Start of Block

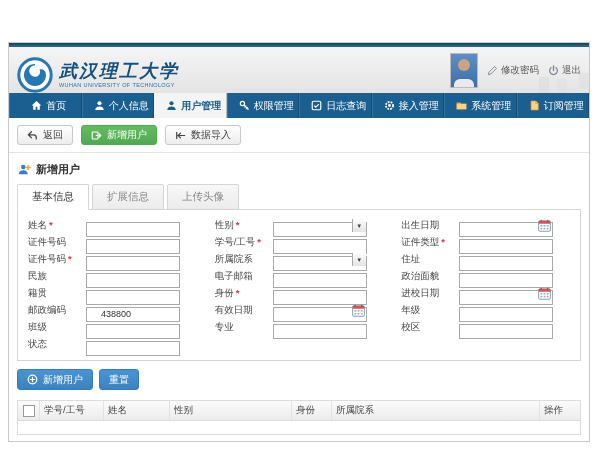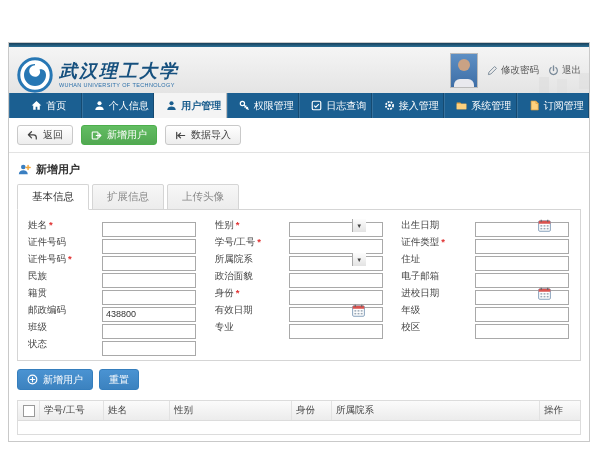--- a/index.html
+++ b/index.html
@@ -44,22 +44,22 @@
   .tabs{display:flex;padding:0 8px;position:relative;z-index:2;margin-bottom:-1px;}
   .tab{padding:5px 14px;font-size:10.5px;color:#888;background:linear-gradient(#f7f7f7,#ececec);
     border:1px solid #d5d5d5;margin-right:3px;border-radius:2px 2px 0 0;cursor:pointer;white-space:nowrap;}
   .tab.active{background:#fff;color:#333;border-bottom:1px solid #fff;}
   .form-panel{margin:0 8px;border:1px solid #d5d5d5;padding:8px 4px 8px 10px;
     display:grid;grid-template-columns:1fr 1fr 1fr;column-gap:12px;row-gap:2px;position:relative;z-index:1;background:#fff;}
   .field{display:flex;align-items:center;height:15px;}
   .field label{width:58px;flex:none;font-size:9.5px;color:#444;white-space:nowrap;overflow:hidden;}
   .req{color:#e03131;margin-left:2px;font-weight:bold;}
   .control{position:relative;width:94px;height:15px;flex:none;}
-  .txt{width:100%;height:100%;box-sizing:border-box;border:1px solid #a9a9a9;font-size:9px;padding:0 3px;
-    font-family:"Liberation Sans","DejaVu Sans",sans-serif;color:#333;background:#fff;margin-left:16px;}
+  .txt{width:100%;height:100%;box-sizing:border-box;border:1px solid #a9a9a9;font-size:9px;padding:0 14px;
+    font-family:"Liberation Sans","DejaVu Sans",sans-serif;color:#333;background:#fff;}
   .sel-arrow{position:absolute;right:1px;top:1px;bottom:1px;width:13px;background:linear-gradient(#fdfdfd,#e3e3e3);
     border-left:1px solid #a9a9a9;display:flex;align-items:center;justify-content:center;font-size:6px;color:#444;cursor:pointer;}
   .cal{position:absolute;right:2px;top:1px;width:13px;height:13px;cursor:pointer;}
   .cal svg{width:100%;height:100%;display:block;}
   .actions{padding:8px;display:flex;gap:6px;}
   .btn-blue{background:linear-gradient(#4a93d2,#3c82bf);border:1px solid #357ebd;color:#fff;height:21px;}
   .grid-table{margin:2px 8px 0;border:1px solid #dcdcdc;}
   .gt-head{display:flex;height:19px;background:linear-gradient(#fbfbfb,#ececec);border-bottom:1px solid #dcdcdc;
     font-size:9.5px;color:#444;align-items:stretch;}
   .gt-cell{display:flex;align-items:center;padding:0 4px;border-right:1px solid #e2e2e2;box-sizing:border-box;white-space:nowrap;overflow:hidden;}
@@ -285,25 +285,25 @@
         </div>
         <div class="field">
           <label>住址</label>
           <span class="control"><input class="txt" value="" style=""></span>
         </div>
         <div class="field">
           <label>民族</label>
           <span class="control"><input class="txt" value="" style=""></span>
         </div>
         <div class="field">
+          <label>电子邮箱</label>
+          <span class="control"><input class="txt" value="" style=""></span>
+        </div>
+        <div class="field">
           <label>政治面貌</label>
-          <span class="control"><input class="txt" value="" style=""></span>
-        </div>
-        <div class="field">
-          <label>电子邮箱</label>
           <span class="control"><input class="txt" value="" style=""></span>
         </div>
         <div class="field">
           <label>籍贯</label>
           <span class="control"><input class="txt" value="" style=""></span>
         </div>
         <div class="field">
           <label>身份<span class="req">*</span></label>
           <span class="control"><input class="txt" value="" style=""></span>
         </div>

End of Block

The answer is the entries above, given again exactly, with no pictures among them.

--- a/index.html
+++ b/index.html
@@ -44,22 +44,22 @@
   .tabs{display:flex;padding:0 8px;position:relative;z-index:2;margin-bottom:-1px;}
   .tab{padding:5px 14px;font-size:10.5px;color:#888;background:linear-gradient(#f7f7f7,#ececec);
     border:1px solid #d5d5d5;margin-right:3px;border-radius:2px 2px 0 0;cursor:pointer;white-space:nowrap;}
   .tab.active{background:#fff;color:#333;border-bottom:1px solid #fff;}
   .form-panel{margin:0 8px;border:1px solid #d5d5d5;padding:8px 4px 8px 10px;
     display:grid;grid-template-columns:1fr 1fr 1fr;column-gap:12px;row-gap:2px;position:relative;z-index:1;background:#fff;}
   .field{display:flex;align-items:center;height:15px;}
   .field label{width:58px;flex:none;font-size:9.5px;color:#444;white-space:nowrap;overflow:hidden;}
   .req{color:#e03131;margin-left:2px;font-weight:bold;}
   .control{position:relative;width:94px;height:15px;flex:none;}
-  .txt{width:100%;height:100%;box-sizing:border-box;border:1px solid #a9a9a9;font-size:9px;padding:0 3px;
-    font-family:"Liberation Sans","DejaVu Sans",sans-serif;color:#333;background:#fff;margin-left:16px;}
+  .txt{width:100%;height:100%;box-sizing:border-box;border:1px solid #a9a9a9;font-size:9px;padding:0 14px;
+    font-family:"Liberation Sans","DejaVu Sans",sans-serif;color:#333;background:#fff;}
   .sel-arrow{position:absolute;right:1px;top:1px;bottom:1px;width:13px;background:linear-gradient(#fdfdfd,#e3e3e3);
     border-left:1px solid #a9a9a9;display:flex;align-items:center;justify-content:center;font-size:6px;color:#444;cursor:pointer;}
   .cal{position:absolute;right:2px;top:1px;width:13px;height:13px;cursor:pointer;}
   .cal svg{width:100%;height:100%;display:block;}
   .actions{padding:8px;display:flex;gap:6px;}
   .btn-blue{background:linear-gradient(#4a93d2,#3c82bf);border:1px solid #357ebd;color:#fff;height:21px;}
   .grid-table{margin:2px 8px 0;border:1px solid #dcdcdc;}
   .gt-head{display:flex;height:19px;background:linear-gradient(#fbfbfb,#ececec);border-bottom:1px solid #dcdcdc;
     font-size:9.5px;color:#444;align-items:stretch;}
   .gt-cell{display:flex;align-items:center;padding:0 4px;border-right:1px solid #e2e2e2;box-sizing:border-box;white-space:nowrap;overflow:hidden;}
@@ -285,25 +285,25 @@
         </div>
         <div class="field">
           <label>住址</label>
           <span class="control"><input class="txt" value="" style=""></span>
         </div>
         <div class="field">
           <label>民族</label>
           <span class="control"><input class="txt" value="" style=""></span>
         </div>
         <div class="field">
+          <label>电子邮箱</label>
+          <span class="control"><input class="txt" value="" style=""></span>
+        </div>
+        <div class="field">
           <label>政治面貌</label>
-          <span class="control"><input class="txt" value="" style=""></span>
-        </div>
-        <div class="field">
-          <label>电子邮箱</label>
           <span class="control"><input class="txt" value="" style=""></span>
         </div>
         <div class="field">
           <label>籍贯</label>
           <span class="control"><input class="txt" value="" style=""></span>
         </div>
         <div class="field">
           <label>身份<span class="req">*</span></label>
           <span class="control"><input class="txt" value="" style=""></span>
         </div>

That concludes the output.